TIP

Original: View on authzed.com 中文版: 查看中文版

Improving Resilience

It is recommended to establish observability before implementing resilience improvements for SpiceDB deployments.

Retries

Implementing proper retry logic is essential when making requests to SpiceDB, as gRPC can experience temporary failures that can be resolved through retries. Retries are recommended for all gRPC methods.

Implementing Retry Policies

A recommended retry policy configuration using gRPC Service Config:

json

"retryPolicy": {
  "maxAttempts": 3,
  "initialBackoff": "1s",
  "maxBackoff": "4s",
  "backoffMultiplier": 2,
  "retryableStatusCodes": [
    "UNAVAILABLE",
    "RESOURCE_EXHAUSTED",
    "DEADLINE_EXCEEDED",
    "ABORTED"
  ]
}

Configuration Details:

maxAttempts: 3 - Permits up to 3 total attempts (1 initial + 2 retries), preventing infinite loops while allowing transient issues to resolve
initialBackoff: "1s" - Sets 1-second delay before first retry attempt
maxBackoff: "4s" - Limits maximum delay between retries at 4 seconds
backoffMultiplier: 2 - Doubles backoff with each retry (pattern: 1s -> 2s -> 4s)
retryableStatusCodes - Only retries on specific transient failure codes:
- UNAVAILABLE: SpiceDB temporarily unavailable
- RESOURCE_EXHAUSTED: SpiceDB overloaded
- DEADLINE_EXCEEDED: Request timed out
- ABORTED: Operation aborted, may resolve on retry

A Python retry example is available in the official examples repository.

ResourceExhausted and Its Causes

SpiceDB returns ResourceExhausted errors when protecting its own resources.

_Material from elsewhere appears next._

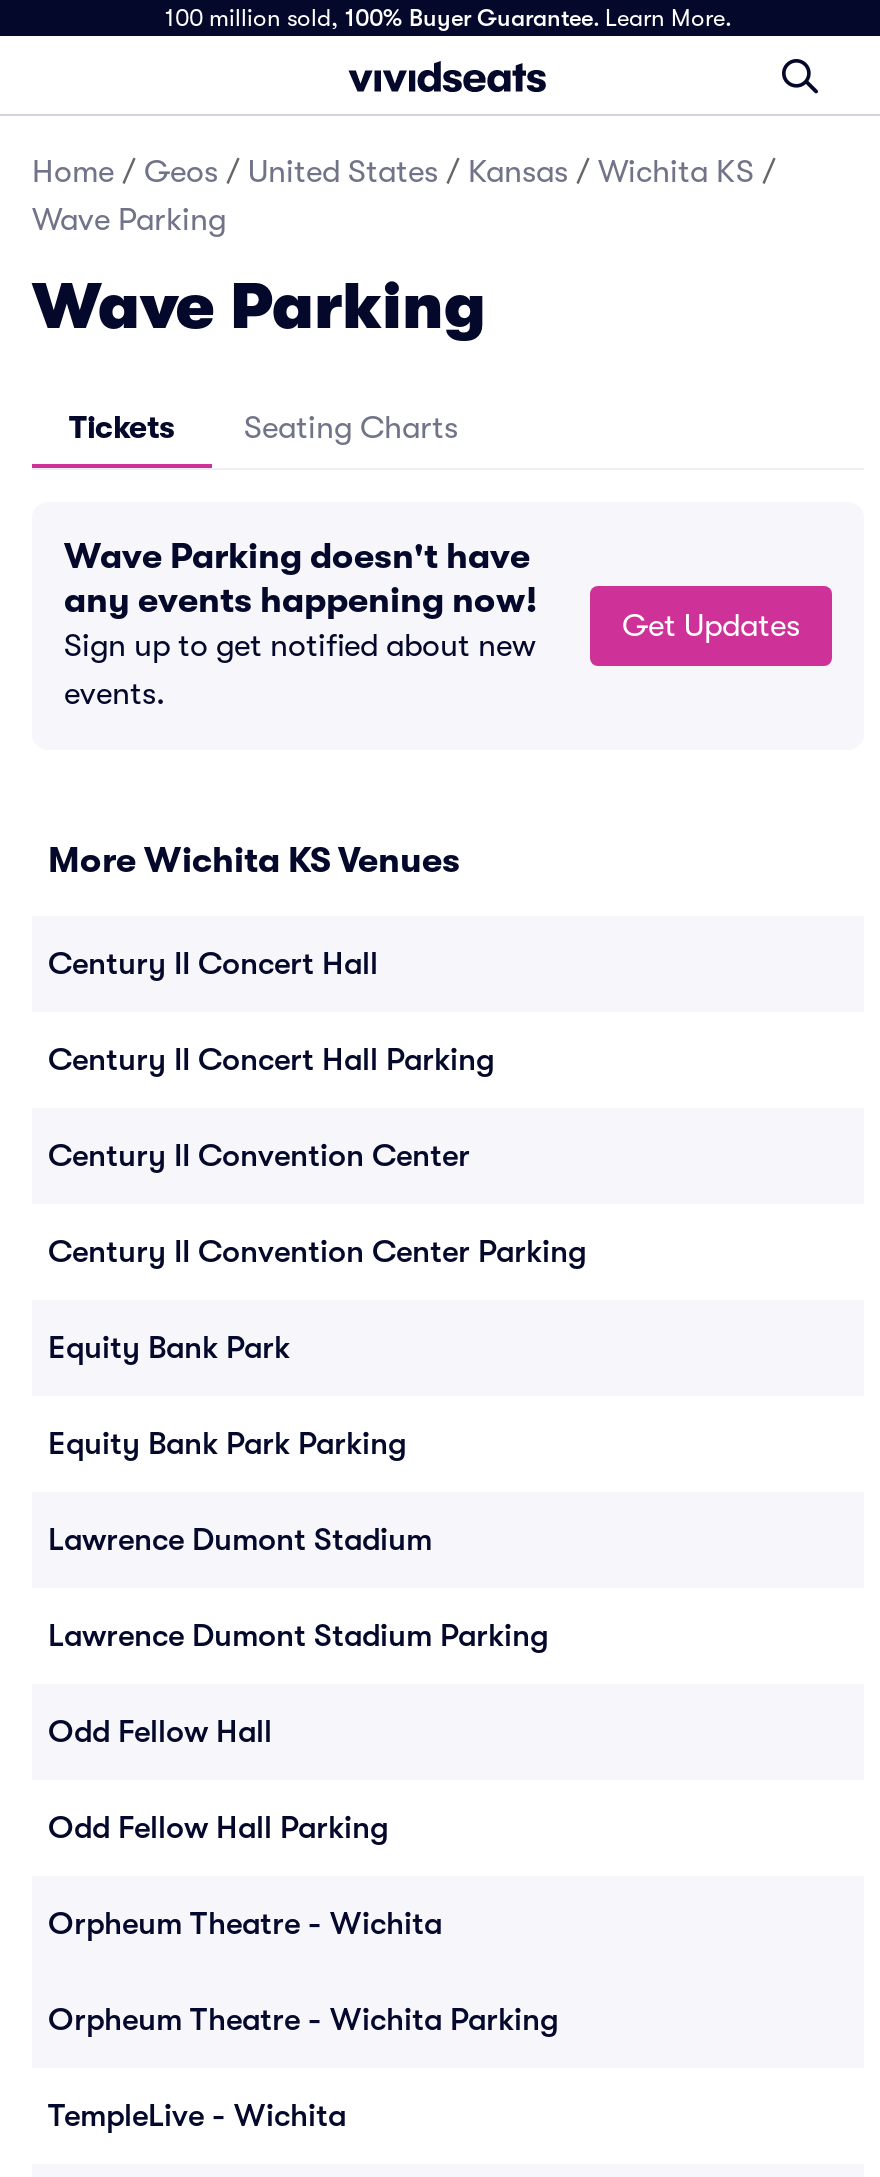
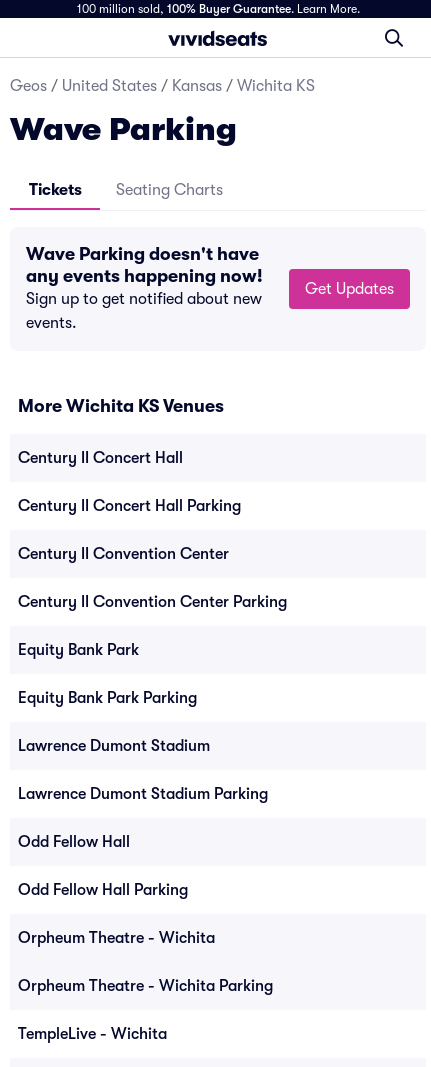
- Home / Geos / United States / Kansas / Wichita KS /
- Wave Parking
+ Geos / United States / Kansas / Wichita KS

These are transient conditions that should be retried with backoff to allow recovery.

Memory Pressure

SpiceDB implements memory protection middleware that rejects requests potentially causing Out Of Memory conditions.

Potential Causes:

Instances provisioned with insufficient memory -- provision more memory
Large CheckBulk or LookupResources requests collecting results in memory -- identify offending clients and add pagination or break up requests

Connection Pool Contention

CockroachDB and Postgres implementations use pgx connection pools. When exhausted, SpiceDB returns ResourceExhausted rather than making clients wait.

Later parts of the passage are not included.